Lead in the body is distributed to the brain, liver, kidney and bones. It is stored in the teeth and bones, where it accumulates over time. Human exposure is usually assessed through the french cosmetics for children of lead in blood. Lead in bone is released into blood during pregnancy and becomes a source of exposure to the developing fetus.
There is no known level of lead exposure that is considered safe. Lead is a naturally occurring toxic metal found in the Earth’s crust. Its widespread use has resulted in extensive environmental contamination, human exposure and significant public health problems in many parts of the world. Important sources of environmental contamination include mining, smelting, manufacturing and recycling activities, and, in some countries, the continued use of leaded paint, leaded gasoline, and leaded aviation fuel. More than three quarters of global lead consumption is for the manufacture of lead-acid batteries for motor vehicles. Young children are particularly vulnerable to the toxic effects of lead and can suffer profound and permanent adverse health effects, particularly affecting the development of the brain and nervous system. Lead also causes long-term harm in adults, including increased risk of high blood pressure and kidney damage.
Exposure of pregnant women to high levels of lead can cause miscarriage, stillbirth, premature birth and low birth weight, as well as minor malformations. The use of some traditional cosmetics and medicines can also result in lead exposure. 5 times as much ingested lead as adults from a given source. Moreover, children’s innate curiosity and their age-appropriate hand-to-mouth behaviour result in their mouthing and swallowing lead-containing or lead-coated objects, such as contaminated soil or dust and flakes from decaying lead-containing paint. Once lead enters the body, it is distributed to organs such as the brain, kidneys, liver and bones.

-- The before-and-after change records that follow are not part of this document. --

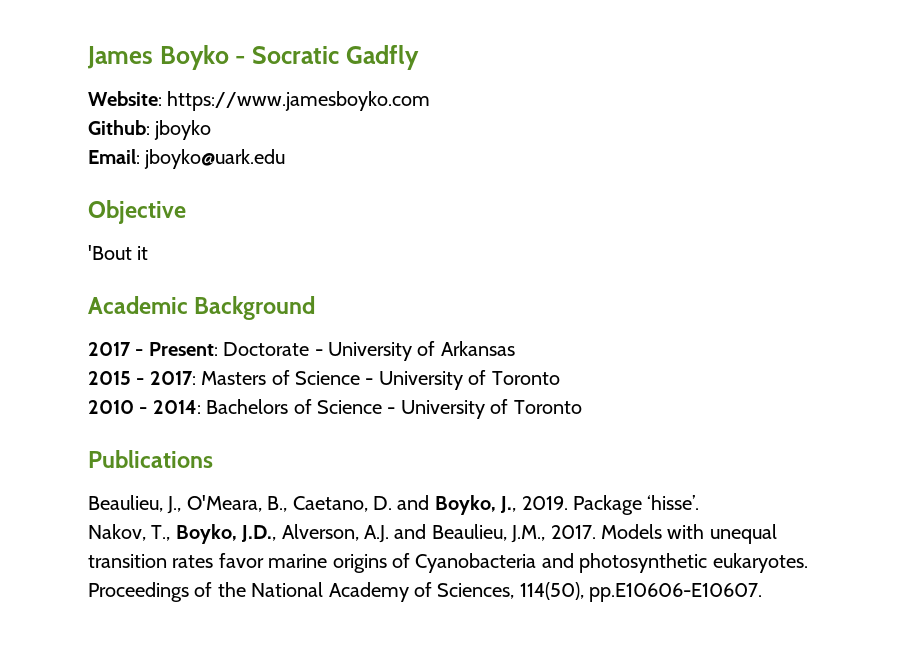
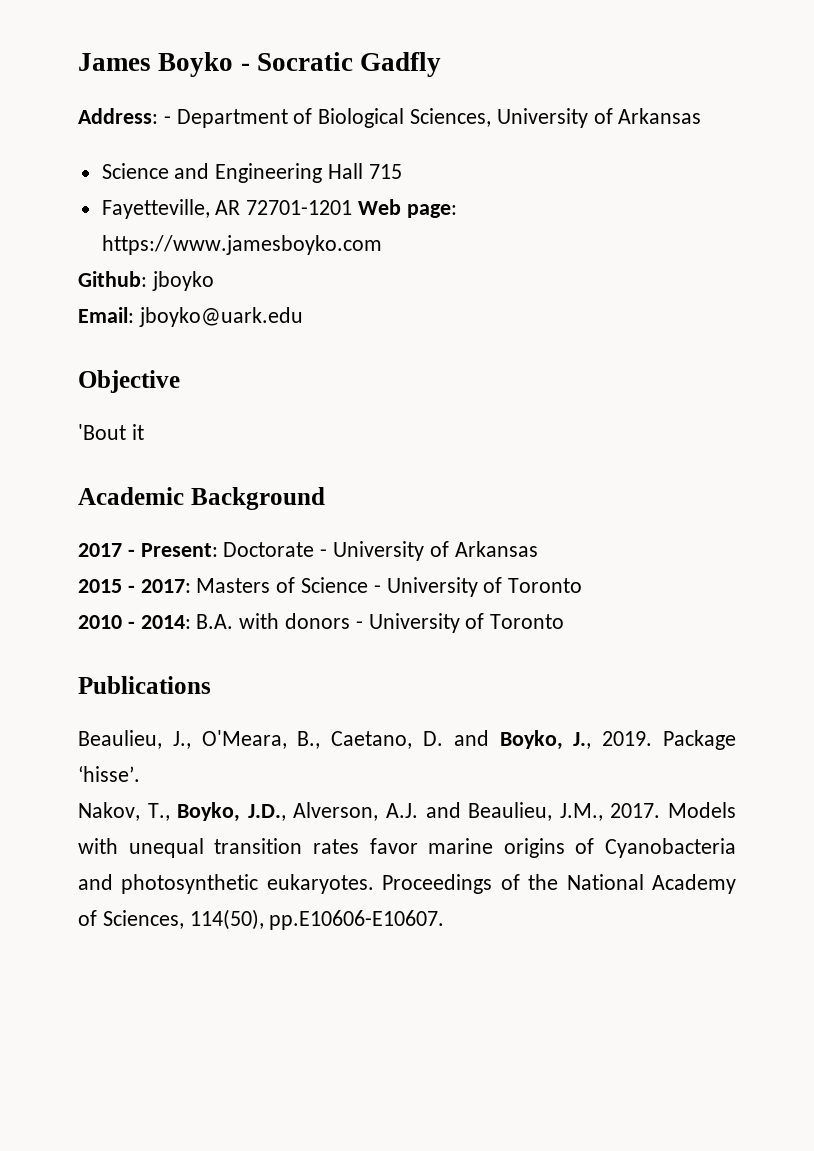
[88,91,162,106] Website: -> [78,108,702,128] [101,163,402,183] [101,199,457,219] Address: - Department of Biological Sciences, University of Arkansas // Science and Engineering Hall 715 // Fayetteville, AR 72701-1201 Web page:
[206,399,382,414] Bachelors of Science -> [196,613,351,629] B.A. with donors

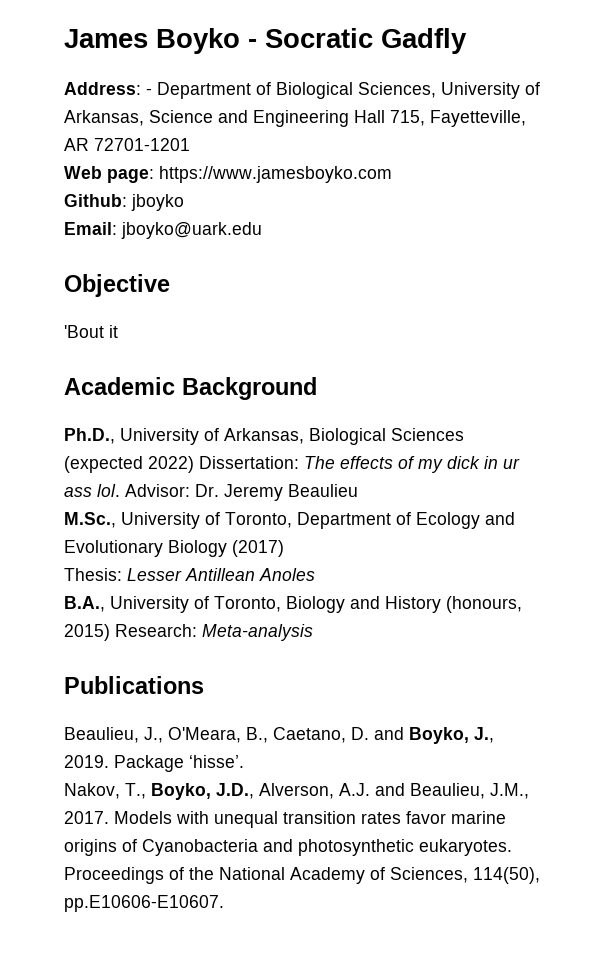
[618,108,702,124] Arkansas // -> [64,110,144,126] Arkansas,
[368,164,402,179] 715 // -> [390,110,425,126] 715,
(353, 207) none -> (190, 144) //
[78,541,538,561] [78,577,583,597] [78,613,565,633] 2017 - Present: Doctorate - University of Arkansas // 2015 - 2017: Masters of Science - University of Toronto // 2010 - 2014: B.A. with donors - University of Toronto -> [64,428,464,445] [64,456,520,473] [64,484,358,501] [64,512,515,529] [64,540,284,557] [64,568,315,581] [64,596,522,613] [64,624,313,641] Ph.D., University of Arkansas, Biological Sciences (expected 2022) Dissertation: The effects of my dick in ur ass lol. Advisor: Dr. Jeremy Beaulieu // M.Sc., University of Toronto, Department of Ecology and Evolutionary Biology (2017) // Thesis: Lesser Antillean Anoles // B.A., University of Toronto, Biology and History (honours, 2015) Research: Meta-analysis

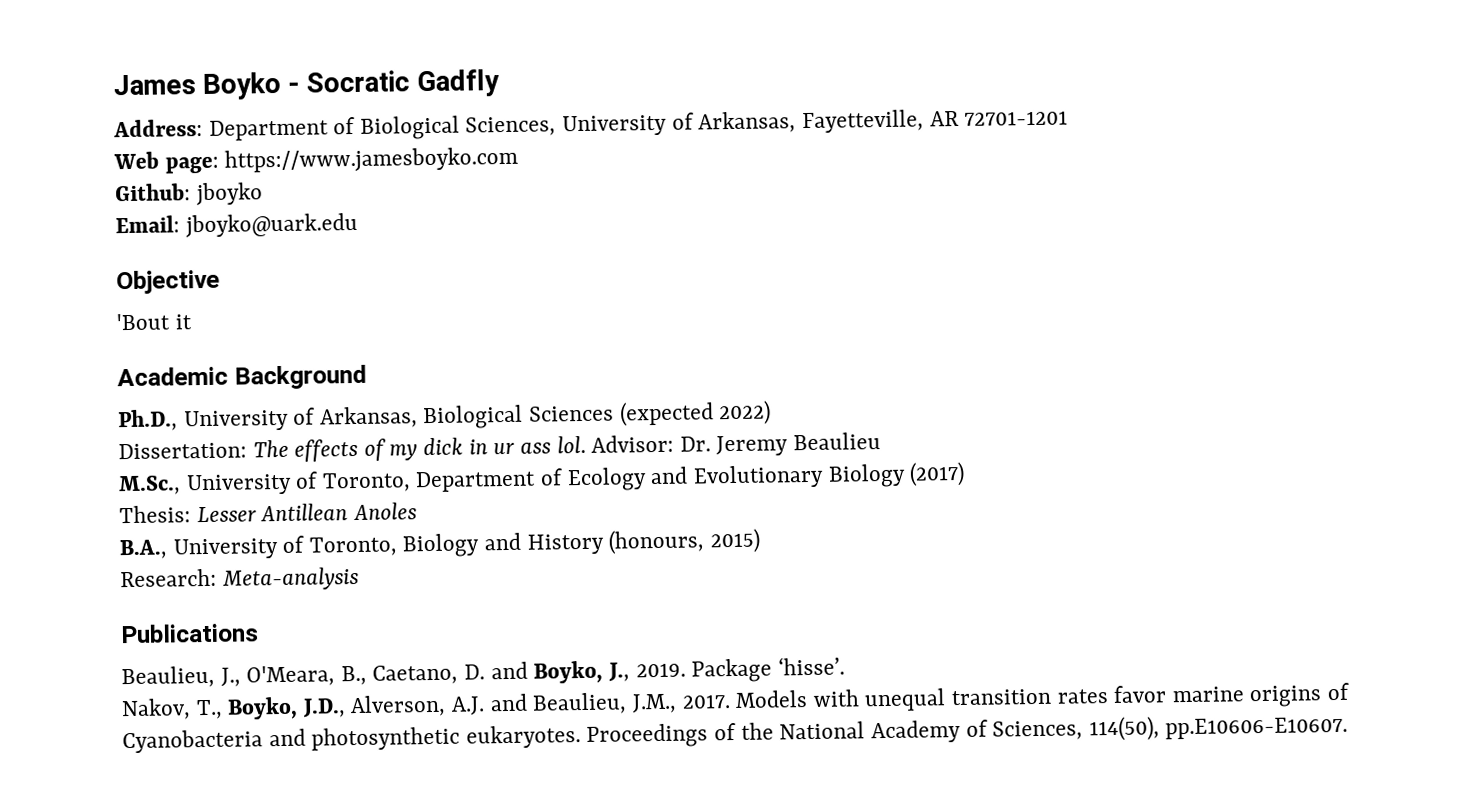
[146,88,152,95] - -> (203, 128) none
[149,110,425,127] Science and Engineering Hall 715, -> (797, 122) none
(194, 464) none -> (772, 413) //
(110, 632) none -> (760, 541) //

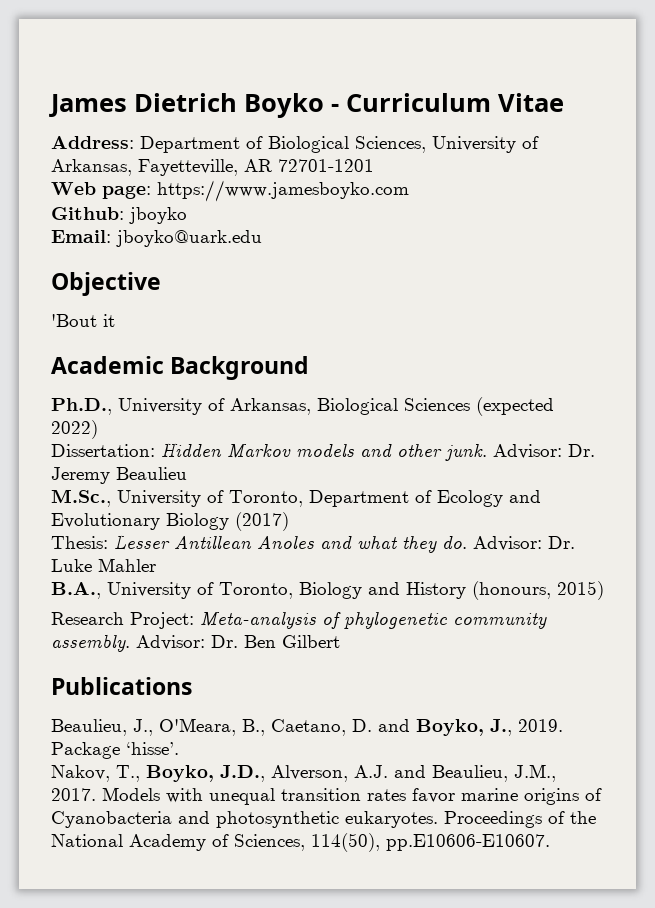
(196, 85) none -> [134,93,237,112] Dietrich
[306,69,500,98] Socratic Gadfly -> [346,93,564,112] Curriculum Vitae
[252,435,586,462] The effects of my dick in ur ass lol. -> [161,443,487,461] Hidden Markov models and other junk.
(417, 511) none -> [320,536,575,553] [51,558,156,572] and what they do. Advisor: Dr. Luke Mahler
[120,568,217,588] Research: -> [51,612,194,629] Research Project:
(359, 578) none -> [322,612,547,629] [51,634,340,652] of phylogenetic community assembly. Advisor: Dr. Ben Gilbert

The body stores lead in the teeth and bones where it accumulates over time. Lead stored in bone may be remobilized into the blood during pregnancy, thus exposing the fetus. Undernourished children are more susceptible to lead because their bodies absorb more lead if other nutrients, such as calcium, are lacking. At high levels of exposure, lead attacks the brain and central nervous system to cause coma, convulsions and even death. Children who survive severe lead poisoning may be left with mental retardation and behavioural disorders. There is no known safe blood lead concentration.